March 22, 2022
Abolish the Debt Sentence
By Lisa Herforth-Hebbert
Court fees, fines, and cash bail contribute to a cycle of debt and incarceration under the guise of justice.
On a recent trip to Albany, New York City Mayor Eric Adams pushed for revision of the state’s bail reform law, in light of the murders of Michelle Go and Christina Yuna Lee, pressing lawmakers to give judges more discretionary power concerning pretrial detention. Mayor Adams’s political tussling over bail reform last month was not new. Since it was introduced in April 2019 by the state legislature, the reform has been fiercely debated in the context of “public safety,” but the relationship between cash bail and criminal justice debt has not been adequately included in these conversations: How does the accrual of criminal justice debt affect public safety in the long run?

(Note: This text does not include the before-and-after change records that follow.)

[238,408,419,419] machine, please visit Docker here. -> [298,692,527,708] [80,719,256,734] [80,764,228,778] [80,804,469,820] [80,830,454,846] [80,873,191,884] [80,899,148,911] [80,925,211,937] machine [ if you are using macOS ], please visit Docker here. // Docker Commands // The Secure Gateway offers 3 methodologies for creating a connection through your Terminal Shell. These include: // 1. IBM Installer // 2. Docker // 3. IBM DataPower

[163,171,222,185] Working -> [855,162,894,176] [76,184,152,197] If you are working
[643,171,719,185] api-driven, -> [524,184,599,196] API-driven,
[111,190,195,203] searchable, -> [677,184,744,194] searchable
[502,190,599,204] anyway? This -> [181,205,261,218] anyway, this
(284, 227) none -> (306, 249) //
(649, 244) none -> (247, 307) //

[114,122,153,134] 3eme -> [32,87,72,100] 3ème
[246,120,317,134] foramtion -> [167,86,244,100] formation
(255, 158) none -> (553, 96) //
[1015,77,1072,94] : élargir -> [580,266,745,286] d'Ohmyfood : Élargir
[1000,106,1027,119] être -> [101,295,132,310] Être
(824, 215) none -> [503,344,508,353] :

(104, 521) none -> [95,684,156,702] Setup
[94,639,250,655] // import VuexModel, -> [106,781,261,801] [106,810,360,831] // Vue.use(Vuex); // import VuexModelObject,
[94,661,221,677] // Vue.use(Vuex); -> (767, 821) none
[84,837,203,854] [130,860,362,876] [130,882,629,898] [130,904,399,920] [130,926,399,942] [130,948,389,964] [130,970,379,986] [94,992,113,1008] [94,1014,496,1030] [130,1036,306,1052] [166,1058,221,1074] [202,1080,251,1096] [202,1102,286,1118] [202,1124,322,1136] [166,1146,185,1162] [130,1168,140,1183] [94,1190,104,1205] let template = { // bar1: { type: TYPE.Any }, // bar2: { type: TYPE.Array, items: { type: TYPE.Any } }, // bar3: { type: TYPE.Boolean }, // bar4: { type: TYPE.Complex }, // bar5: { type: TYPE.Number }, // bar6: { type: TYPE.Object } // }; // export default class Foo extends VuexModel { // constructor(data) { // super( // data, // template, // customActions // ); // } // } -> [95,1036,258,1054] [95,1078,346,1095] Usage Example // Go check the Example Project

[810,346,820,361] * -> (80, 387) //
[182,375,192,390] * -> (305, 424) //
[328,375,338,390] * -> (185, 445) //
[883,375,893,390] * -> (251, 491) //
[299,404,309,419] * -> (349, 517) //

Zachary Gillespie, an alumnus of NYU’s Prison Education Program who joined the program’s Debt & Incarceration Project as a student researcher in the spring of 2020, says debt and incarceration are “parallel” to each other. The criminal justice system as we know it saddles incarcerated individuals and those accused of crimes with financial obligations leading to the accrual of debt at nearly every juncture of the legal process, as a form of punishment as well as revenue. “A lot of people in prison are affected by debt in different ways,” said Gillespie. In particular, he emphasizes the fraught and stressful consequences criminal justice debt levies on individuals. “Their commissaries are docked, and what little money they can have sent in are garnished by the state, putting them at risk for food insecurity and other issues.”